[[ DATA EXCERPTS open ]]
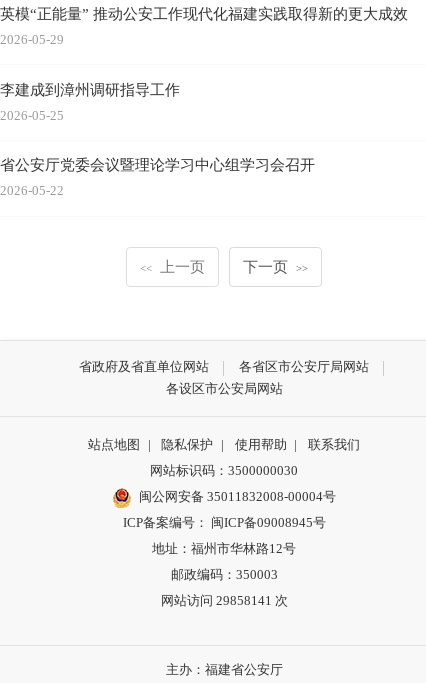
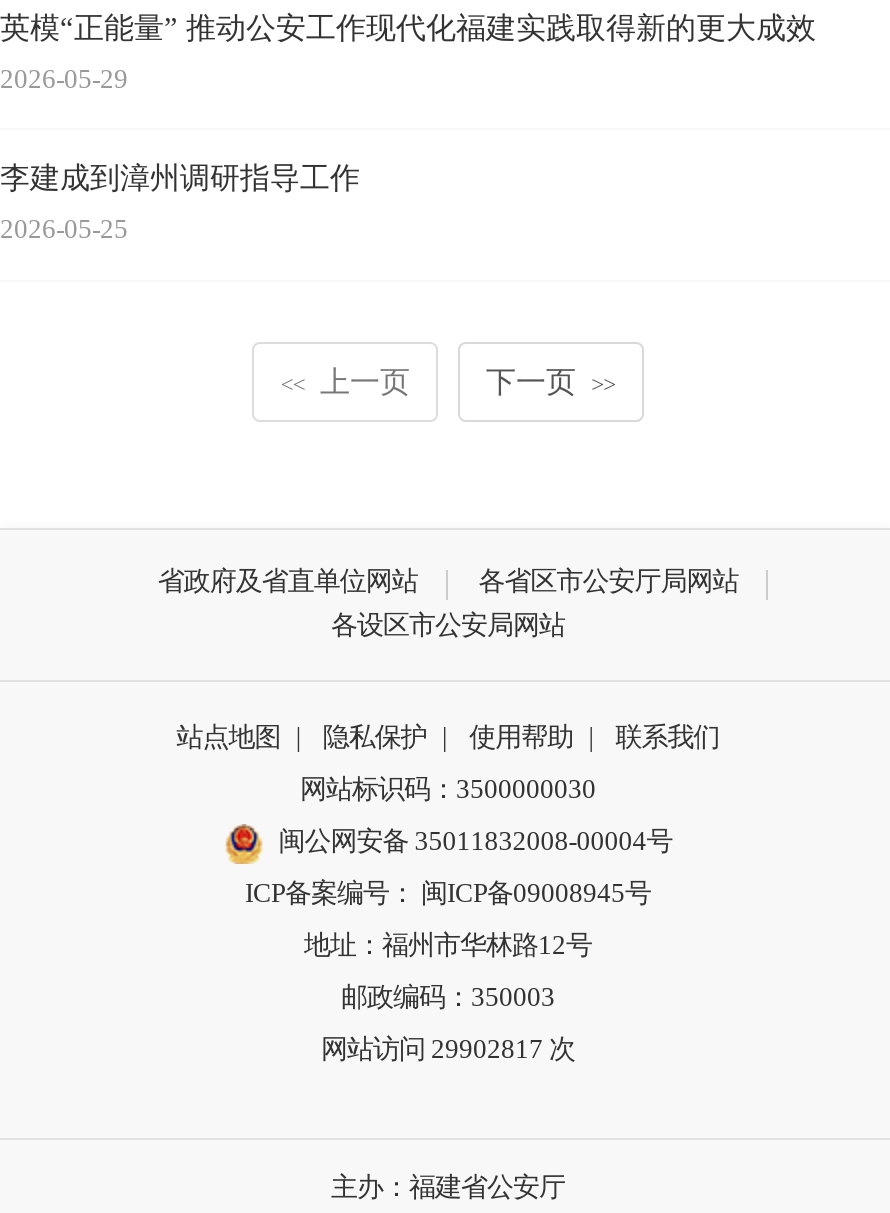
- 省公安厅党委会议暨理论学习中心组学习会召开
- 2026-05-22

- 网站访问29858141次
+ 网站访问29902817次
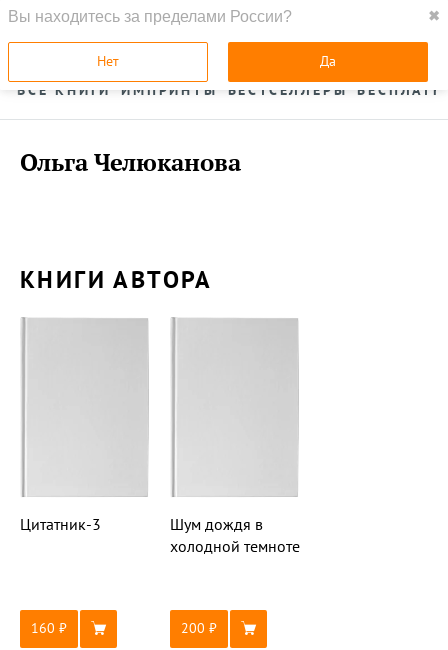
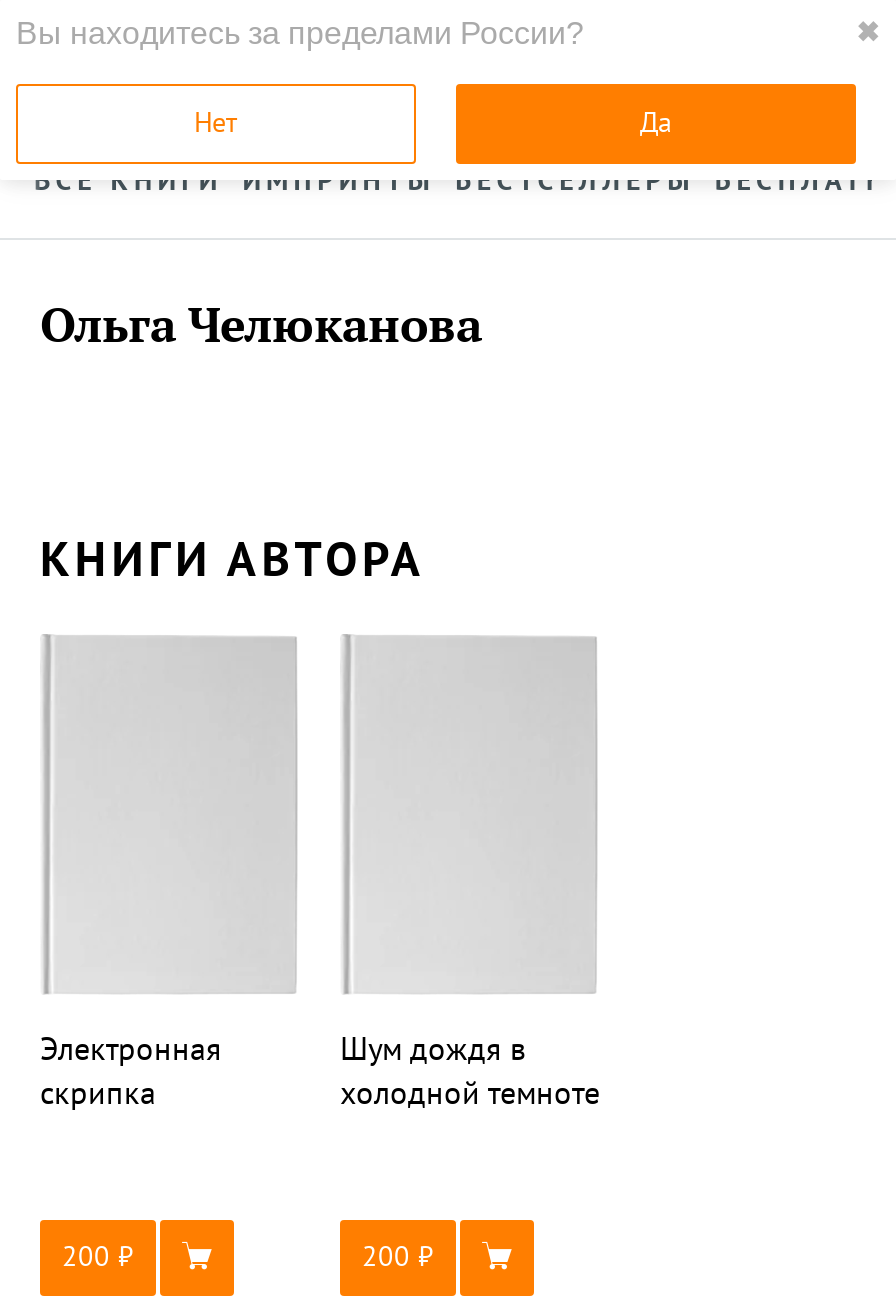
- Цитатник-3
+ Электронная
+ скрипка

- 160
+ 200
[[ DATA EXCERPTS closed ]]
- _TASK INSTRUCTIONS_: Omit the pictures, then output the rest of the listing exactly.

- _YOUR SOLUTION_:
- 省公安厅党委会议暨理论学习中心组学习会召开
- 2026-05-22

- 网站访问29858141次
+ 网站访问29902817次
- Цитатник-3
+ Электронная
+ скрипка

- 160
+ 200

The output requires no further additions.